FAQs
Q. What are “barriers to family planning”?
A.
Barriers to family planning are the physical, financial, educational, social, religious,
personal, legal or other obstacles preventing women and girls from accessing
contraception.
Q. Can you give me some examples?
A.
Physical barriers include a lack of healthcare services being available within a feasible geographical distance. Financial barriers include services being too expensive. Educational barriers include misinformation or inadequate information leading to fear of using contraception. Social barriers include stigma, religious views and opposition of male partners. Legal barriers include parental consent restrictions preventing adolescents from initiating their own healthcare.
Q. Aren’t barriers to family planning health issues, rather than conservation issues?
A.
These barriers are certainly health, wellbeing and empowerment issues. But they
are also conservation issues when the barriers lead to a range of negative outcomes
not only for women, girls and families, but also for the environment.
Q. Are there links between barriers to family planning and climate change?
A.
Yes, the Intergovernmental Panel on Climate Change noted in its 2014 Fifth
Assessment Report the value of family planning for improving health, slowing
population growth and reducing greenhouse-gas emissions. UNEP’s fifth Global
Environment Outlook specifically calls for greater access to family planning
programmes along with women’s education.
Q. Are you saying people are the problem and that it is all about population?
A.
No, there are demographic and other challenges resulting from population
growth, but we are saying the problem is barriers to family planning. Every country
on earth has barriers to family planning, to differing degrees.
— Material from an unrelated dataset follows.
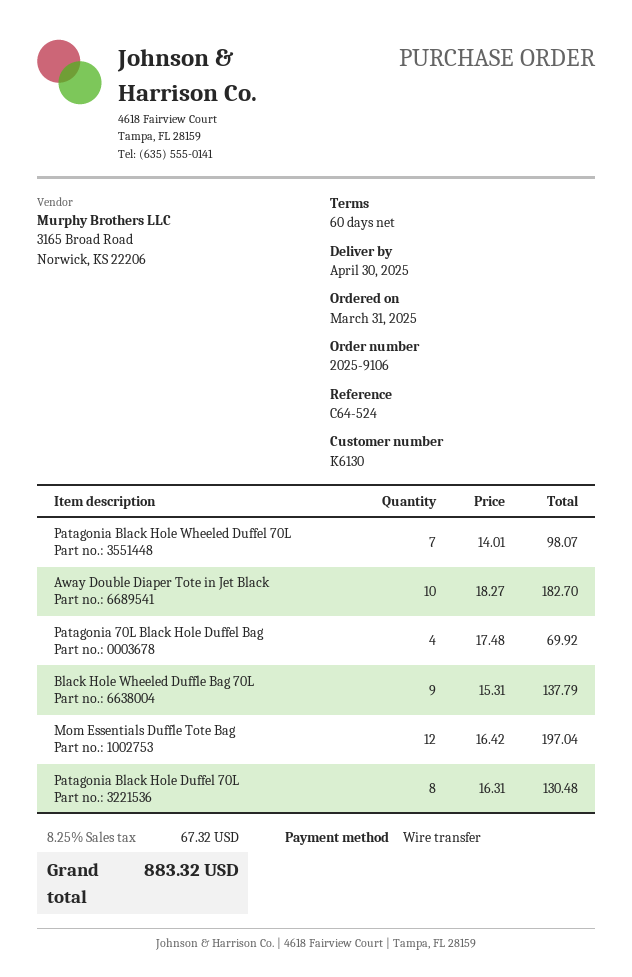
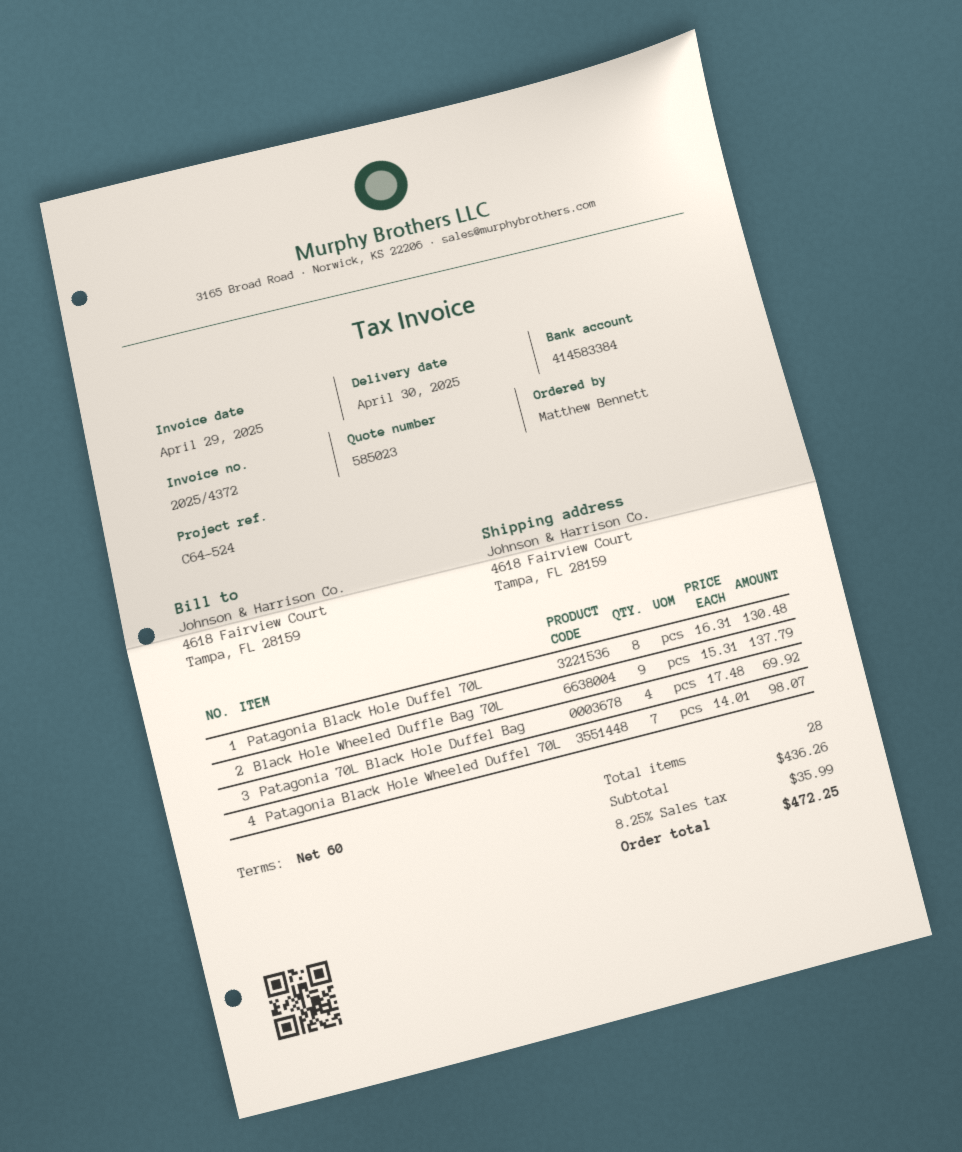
Away Double Diaper Tote in Jet Black: 10 x 18.27 = 182.70 -> none
Mom Essentials Duffle Tote Bag: 12 x 16.42 = 197.04 -> none
tax: 8.25% = 67.32 -> 8.25% = 35.99
total: 883.32 -> 472.25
The Sustainable
Development Goals state the target of universal access to reproductive health-care
services, including for family planning, information and education, and the
integration of reproductive health into national strategies and programmes.
Q. Do you think conservation NGOs should provide family planning services?
A.
No, and we do not think nurses should manage conservation programmes either.
However, just as you do not need to own a wind turbine to accept the benefits of
renewable energy, you do not need to run a hospital to accept the importance of
barrier-free access to reproductive health services. Barriers to family planning are
not only relevant to those who are passionate about improving health, gender
equality, empowerment and economic development, but also to those who are
passionate about the conservation of biodiversity, the environment and
sustainability.
Q. What would happen if barriers to family planning were removed?
A.
There would be greater infant and maternal health and lower infant and maternal
mortality and morbidity. Current estimates of unintended pregnancy around the
world suggest that hundreds of millions of women would have fewer children and/or
would begin motherhood later in their lives if they faced no barriers to their right to
use safe and effective modern contraceptive. For both demographic and non-demographic reasons, removing barriers is a force for environmental conservation
that too few in the conservation field currently recognise or harness.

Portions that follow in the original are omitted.